Prior to reporting the results of the nonadiabatic dynamics simulations, we analyze the electronic eigenstates (or adiabatic electronic states) of our model interface as obtained by diagonalization of the electronic Hamiltonian at the electronic ground-state minimum geometry. In Figure 1c, the eigenstates are projected on the diabatic (site) basis of XT (orange) and CS states (blue). The lowest-lying eigenstate in the system is the interfacial charge transfer state, which we label CT1 hereafter. It is mostly composed of the CS1 (54%) and XT1 (31%) diabatic states. The energy of this state, −0.20 eV, is lower than those for CS1 (0 eV) and XT1 (0.1 eV) because of the electronic coupling between these two states, λ = −0.2 eV and, to a lesser extent, between CS1 and CS2 states. (A simple two-state model including CS1 and XT1 states only would give an energy E(CT1) = 1/2(ΔEoffset – (ΔEoffset2 + λ2)0.5) = −0.16 eV.) The XT manifold of eigenstates is centered at ΔEoffset = 0.1 eV, and the bandwidth is ∼4j = 0.4 eV, as expected from a tight binding model. Thus, the lower edge of the XT band is at −0.09 eV, 0.11 eV above CT1. It is mainly composed of XT5–XT9 states and denoted as the dark XT state because an H-aggregate of OT9 molecules (1D packing with positive XT–XT couplings) is considered, where the lowest state is optically inaccessible.35 The upper edge at 0.29 eV is formed of the bright XT state, which is mainly composed of XT6–XT9. Finally, the CS manifold of eigenstates is centered at 0.24 eV, which is slightly below the maximum of the Coulomb barrier, and the bandwidth is ∼4t = 0.48 eV. The lower CS band edge is formed by a charge-separated state (CSS) composed of diabatic CS states that are furthest away from the interface, CS8–CS13. The energy of this state, 0.00 eV, defines the binding energy of the interfacial charge transfer state CT1, 0.20 eV.

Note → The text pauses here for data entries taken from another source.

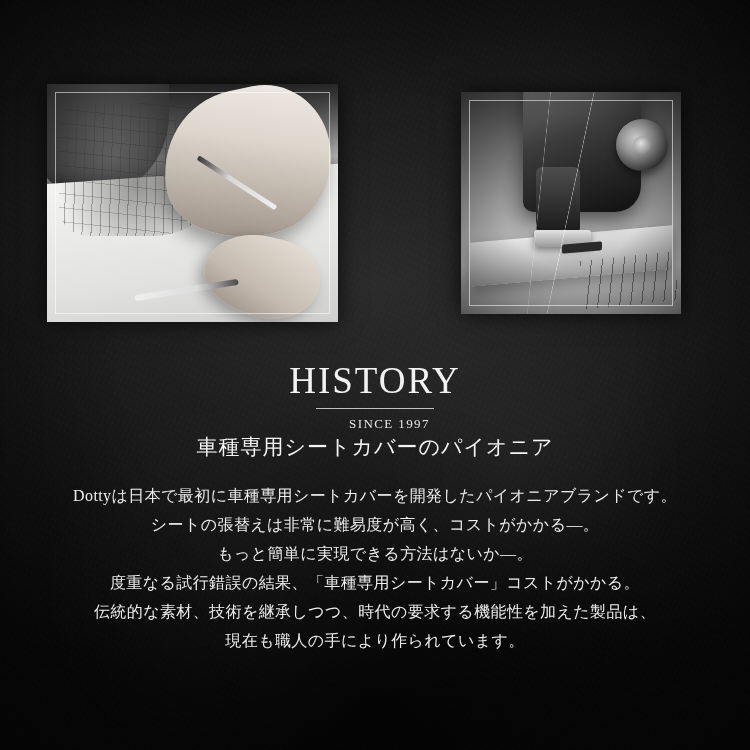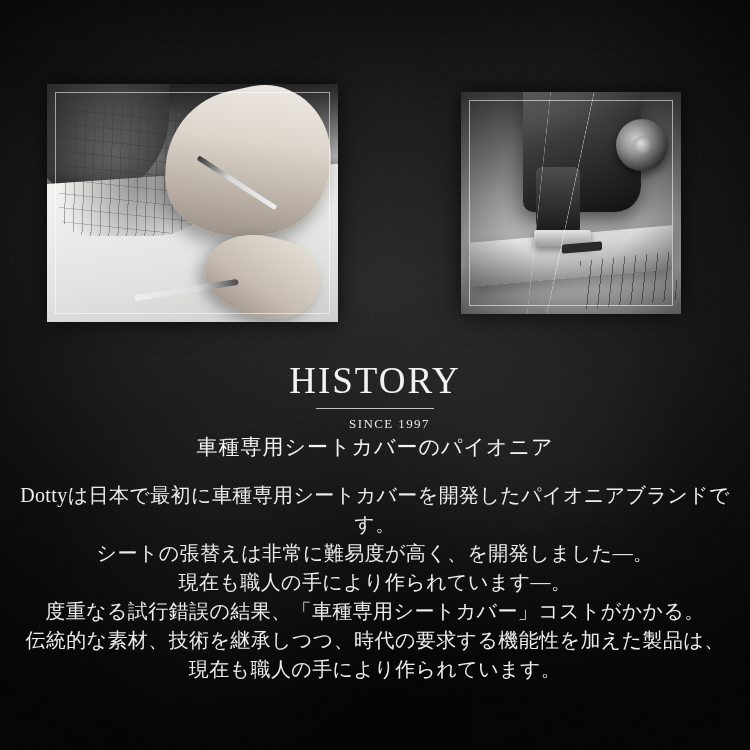--- a/index.html
+++ b/index.html
@@ -306,7 +306,7 @@
     top: 481px;
     text-align: center;
     color: #ededed;
-    font-size: 20px;
+    font-size: 16px;
     line-height: 29px;
     letter-spacing: 0.4px;
   }

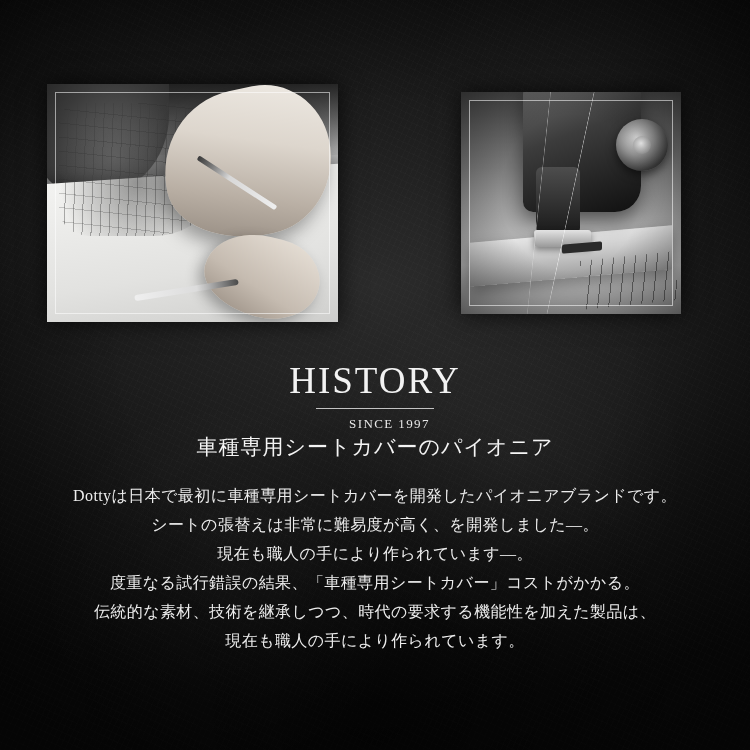--- a/index.html
+++ b/index.html
@@ -359,7 +359,7 @@
 
     <div class="body">
       <p>Dottyは日本で最初に車種専用シートカバーを開発したパイオニアブランドです。</p>
-      <p>シートの張替えは非常に難易度が高く、を開発しました―。</p>
+      <p>シートの張替えは非常に難易度が高く、コストがかかる―。</p>
       <p>現在も職人の手により作られています―。</p>
       <p>度重なる試行錯誤の結果、「車種専用シートカバー」コストがかかる。</p>
       <p>伝統的な素材、技術を継承しつつ、時代の要求する機能性を加えた製品は、</p>

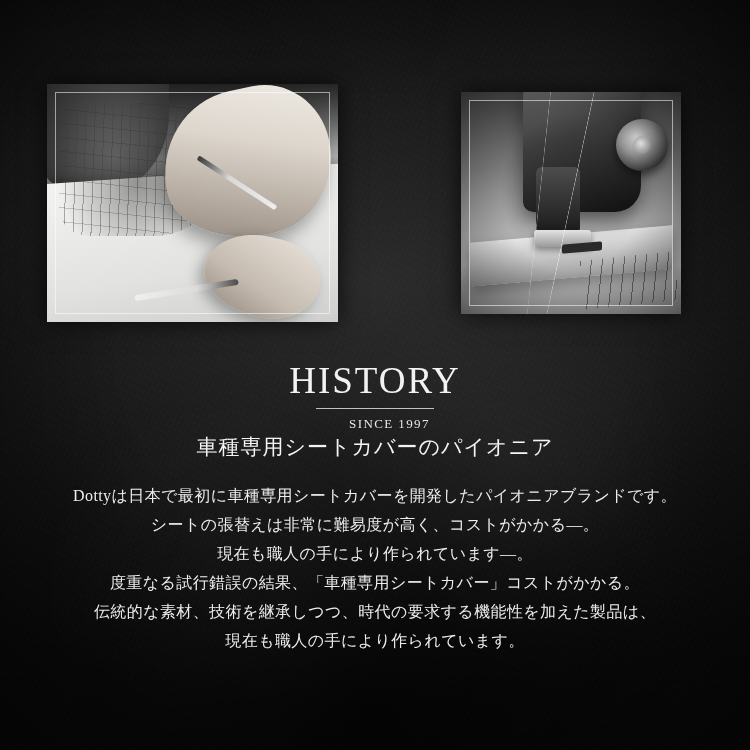--- a/index.html
+++ b/index.html
@@ -360,7 +360,7 @@
     <div class="body">
       <p>Dottyは日本で最初に車種専用シートカバーを開発したパイオニアブランドです。</p>
       <p>シートの張替えは非常に難易度が高く、コストがかかる―。</p>
-      <p>現在も職人の手により作られています―。</p>
+      <p>もっと簡単に実現できる方法はないか―。</p>
       <p>度重なる試行錯誤の結果、「車種専用シートカバー」コストがかかる。</p>
       <p>伝統的な素材、技術を継承しつつ、時代の要求する機能性を加えた製品は、</p>
       <p>現在も職人の手により作られています。</p>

We have carried out nonadiabatic dynamics simulations choosing the fully localized XT1 diabatic state as initial state and report the results in Figure 2. X-SH and MCTDH predict a similar decay dynamics of the XT1 state at short times (<200 fs, Figure 2a); within 100 fs the populations of the dark XT state and the CSS accumulate markedly, to 0.13 (0.17) and 0.11 (0.11) at 100 fs, respectively, for X-SH (MCTDH). Beyond 100 fs, some differences are clearly discernible. In MCTDH, the population of the dark XT state keeps increasing, up to 0.25 at 1 ps, whereas in X-SH, it decays after 100 fs by converting to the CT1 state (as indicated by the diabatic CS1 population in Figure 2). The population difference between the dark XT state from the two approaches is very close to the difference in the CT1-state population (as indicated by two arrows of similar length in Figure 2b). At longer times, >1 ps, the populations for the dark XT and CSS states decay in MCTDH, but significant populations remain at 10 ps (Figure 2c and Figure S1). At this point, the quantum equilibrium population of electronic states (from imaginary time propagation; see Figure S4) has not been reached. By contrast, in X-SH, both dark XT and CSS have fully decayed after a few picoseconds. This establishes the classical equilibrium population for all electronic states in the system to a good approximation (dash-dotted lines in Figure 2c; see the Supporting Information for their calculation), showing that the newly developed X-SH method satisfies the detailed balance in the long-time limit, similarly to FOB-SH50 and FE-SH.46
Figure 2.
Population dynamics of the interfacial state (CS1), the charge-separated state (CSS), and the dark XT state (dark XT) from X-SH (solid lines) and MCTDH (dashed lines) simulations, initialized from the XT1 diabatic state. (a)–(c) show the dynamics up to 200 fs, 1 ps, and 10 ps, respectively. The horizontal lines (dash-dotted) in (b) and (c) indicate the thermal equilibrium (Boltzmann) populations of the electronic states at 300 K. (c) is reproduced in linear scale in Figure S2. The nuclear and electronic time steps are 0.1 and 0.02 fs, respectively. The convergence of the populations with respect to time step can be found in Figure S3.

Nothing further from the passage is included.